A storm bringing rain, snow and cooler air to the western United States early this week will ignite severe thunderstorms across the Central states at midweek.
"A powerful spring storm will begin to take shape across the Plains during Tuesday night into Wednesday," AccuWeather Meteorologist Brett Rossio said.
This storm will feed into warm, moist air surging northward from the Gulf of Mexico and fire thunderstorms on Wednesday.
"A line of thunderstorms will erupt along and east of a line stretching from Omaha, Nebraska, to Wichita, Kansas, and extend southward to the Red River Valley during Wednesday afternoon," Rossio said.

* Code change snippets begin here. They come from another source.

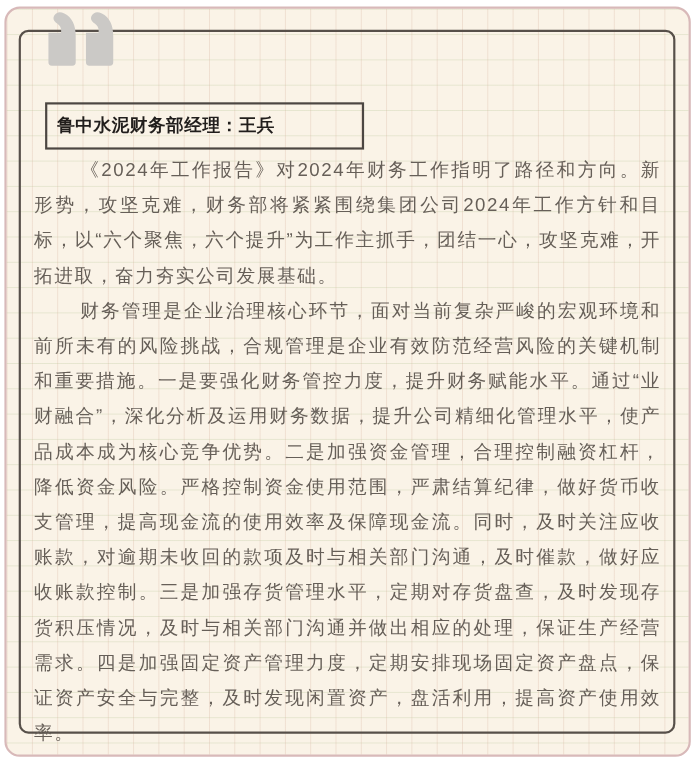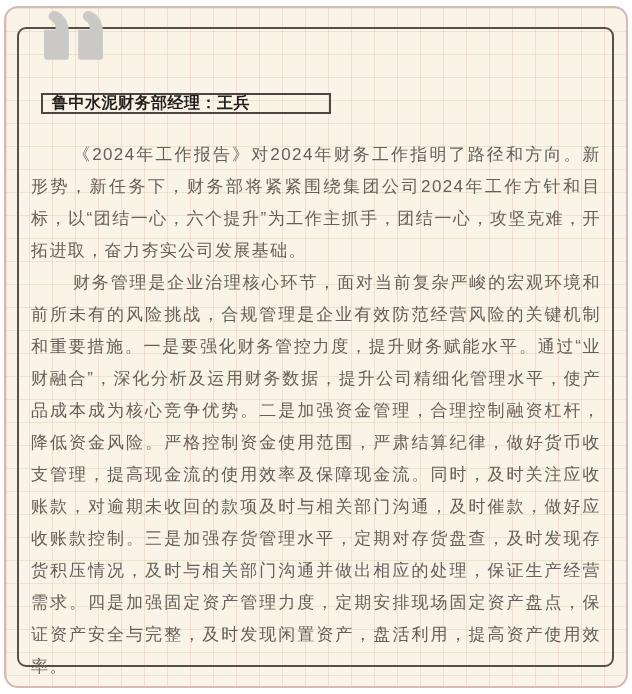--- a/index.html
+++ b/index.html
@@ -42,7 +42,7 @@
   .speaker-box {
     position: absolute;
     left: 22px; top: 64px;
-    width: 290px; height: 21px;
+    width: 290px; height: 43px;
     border: 2px solid #4c4642;
     background: transparent;
     display: flex;

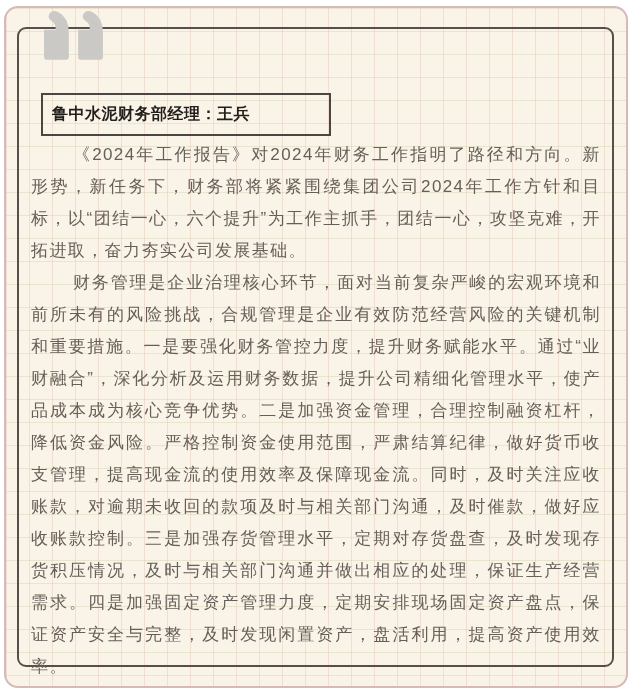--- a/index.html
+++ b/index.html
@@ -91,7 +91,7 @@
     </div>
 
     <div class="article">
-      <p>《2024年工作报告》对2024年财务工作指明了路径和方向。新形势，新任务下，财务部将紧紧围绕集团公司2024年工作方针和目标，以“团结一心，六个提升”为工作主抓手，团结一心，攻坚克难，开拓进取，奋力夯实公司发展基础。</p>
+      <p>《2024年工作报告》对2024年财务工作指明了路径和方向。新形势，攻坚克难，财务部将紧紧围绕集团公司2024年工作方针和目标，以“六个聚焦，六个提升”为工作主抓手，团结一心，攻坚克难，开拓进取，奋力夯实公司发展基础。</p>
       <p>财务管理是企业治理核心环节，面对当前复杂严峻的宏观环境和前所未有的风险挑战，合规管理是企业有效防范经营风险的关键机制和重要措施。一是要强化财务管控力度，提升财务赋能水平。通过“业财融合”，深化分析及运用财务数据，提升公司精细化管理水平，使产品成本成为核心竞争优势。二是加强资金管理，合理控制融资杠杆，降低资金风险。严格控制资金使用范围，严肃结算纪律，做好货币收支管理，提高现金流的使用效率及保障现金流。同时，及时关注应收账款，对逾期未收回的款项及时与相关部门沟通，及时催款，做好应收账款控制。三是加强存货管理水平，定期对存货盘查，及时发现存货积压情况，及时与相关部门沟通并做出相应的处理，保证生产经营需求。四是加强固定资产管理力度，定期安排现场固定资产盘点，保证资产安全与完整，及时发现闲置资产，盘活利用，提高资产使用效率。</p>
     </div>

Cities at risk for severe thunderstorms include Omaha, Nebraska; Lawrence and Topeka, Kansas; Tulsa and Oklahoma City, Oklahoma; Fayetteville, Arkansas; and Springfield and Kansas City, Missouri.
Hail, damaging winds and locally heavy rainfall will be the main threat, but the chance for an isolated tornado cannot be ruled out.
Those traveling along interstates 29, 35, 40, 44, 49, 70 and 80 will need to be alert for rapidly changing weather conditions.
Use AccuWeather Minutecast® to keep up to date with the arrival of thunderstorms in your area.
Anyone outside should find shelter should a storm arrive. If you see a flash of lightning or hear a rumble of thunder, you are close enough to get struck.
"By Wednesday evening, these storms will push eastward into Missouri and Arkansas and slowly weaken due to the lack of sunlight, but these storms could still produce locally damaging winds and heavy rainfall through the overnight," Rossio said.
This storm will also bring a renewed threat of flooding across the lower Mississippi Valley.
Drier and cooler conditions will return to much of the region on Thursday. A spotty shower could dampen portions of the Upper Midwest while showers and thunderstorms will continue along the Gulf Coast.
Pleasant weather is in store this weekend with high pressure in control of the weather. Areas from the central Plains and Missouri Valley and points southward will escape the brunt of the arctic air set to plunge across the Midwest and East.